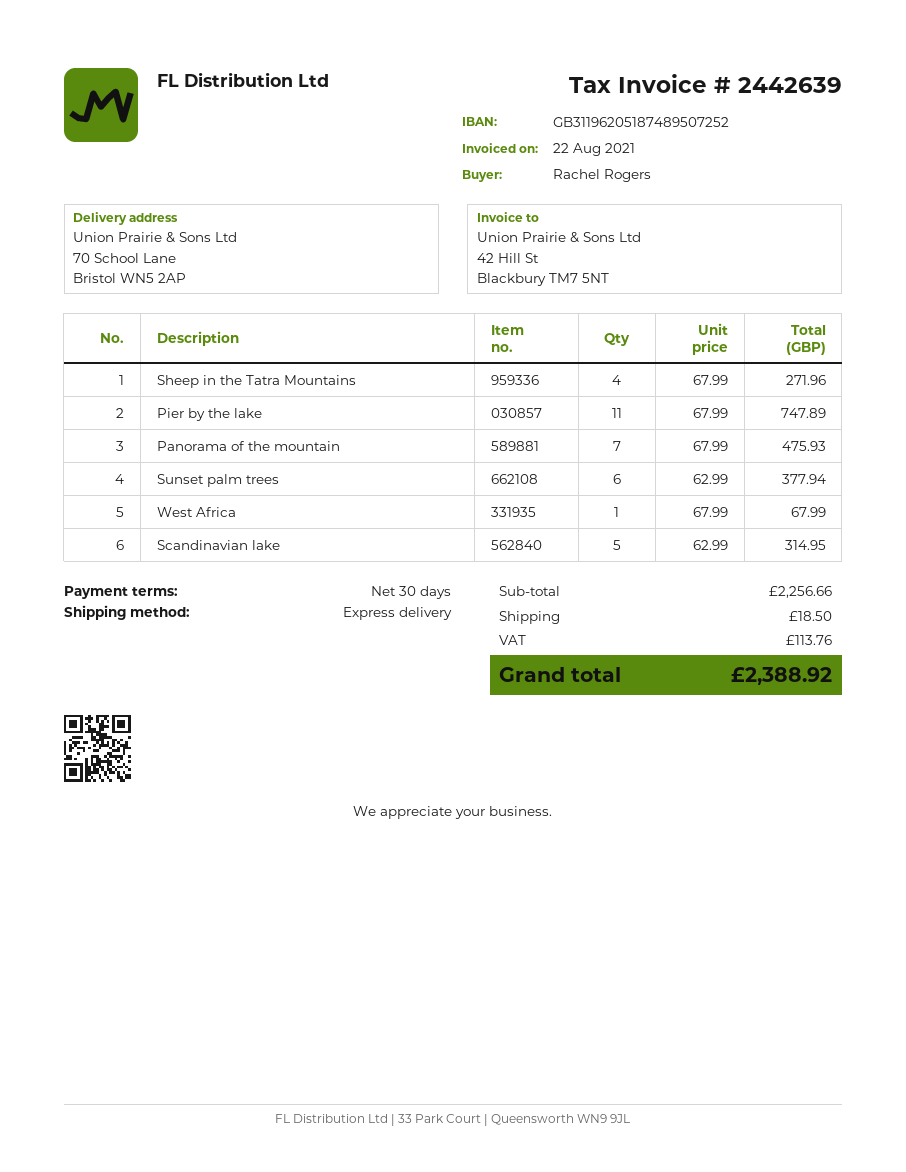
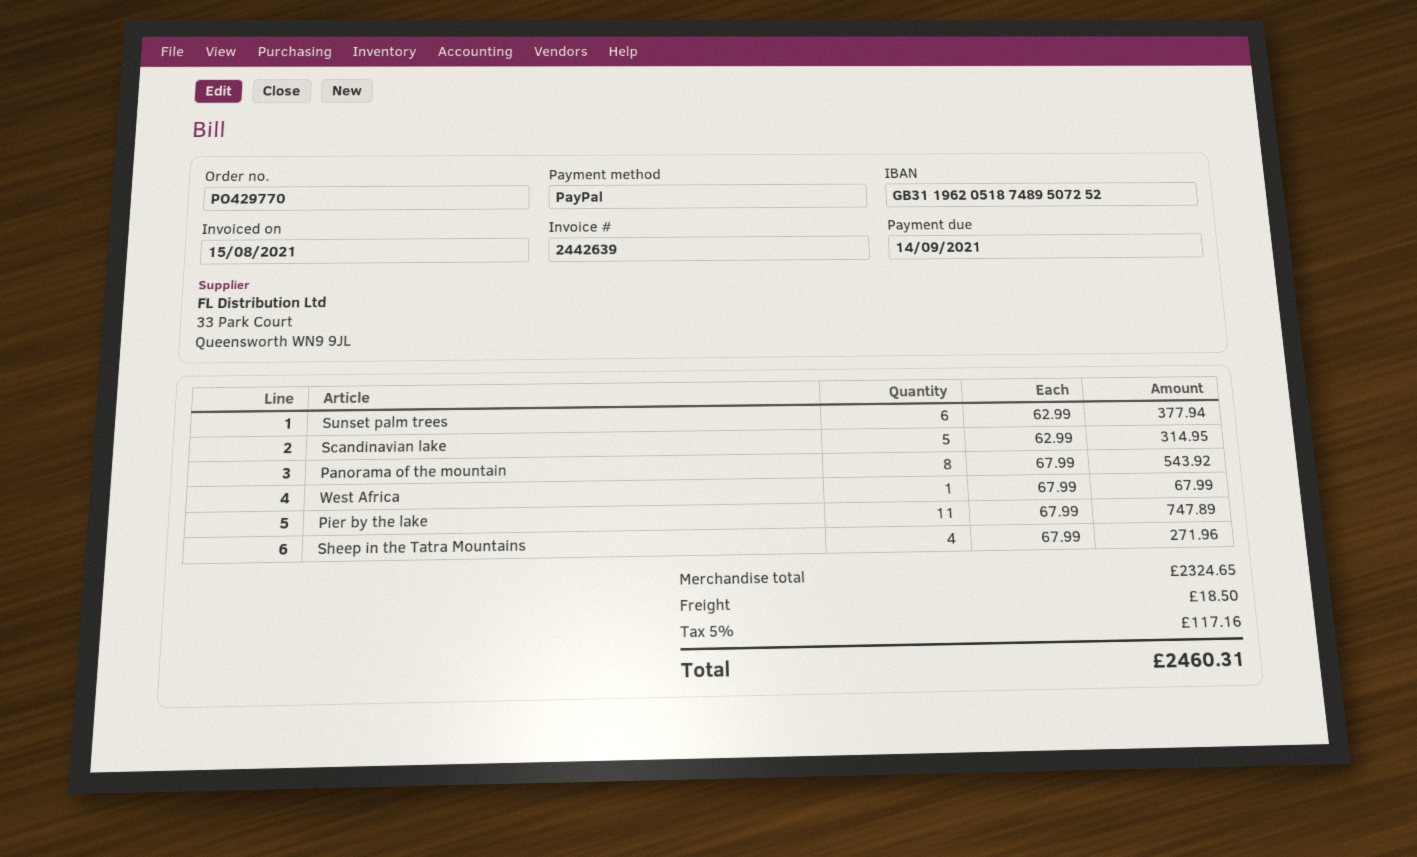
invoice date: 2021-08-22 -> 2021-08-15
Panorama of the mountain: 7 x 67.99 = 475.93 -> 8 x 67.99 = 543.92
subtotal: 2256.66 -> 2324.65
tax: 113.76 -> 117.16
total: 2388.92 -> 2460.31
※ ※ ※
▶ EXERCISE BRIEF
Each entry above is to be written out exactly. The pictures stay out.

▶ TASK OUTPUT
invoice date: 2021-08-22 -> 2021-08-15
Panorama of the mountain: 7 x 67.99 = 475.93 -> 8 x 67.99 = 543.92
subtotal: 2256.66 -> 2324.65
tax: 113.76 -> 117.16
total: 2388.92 -> 2460.31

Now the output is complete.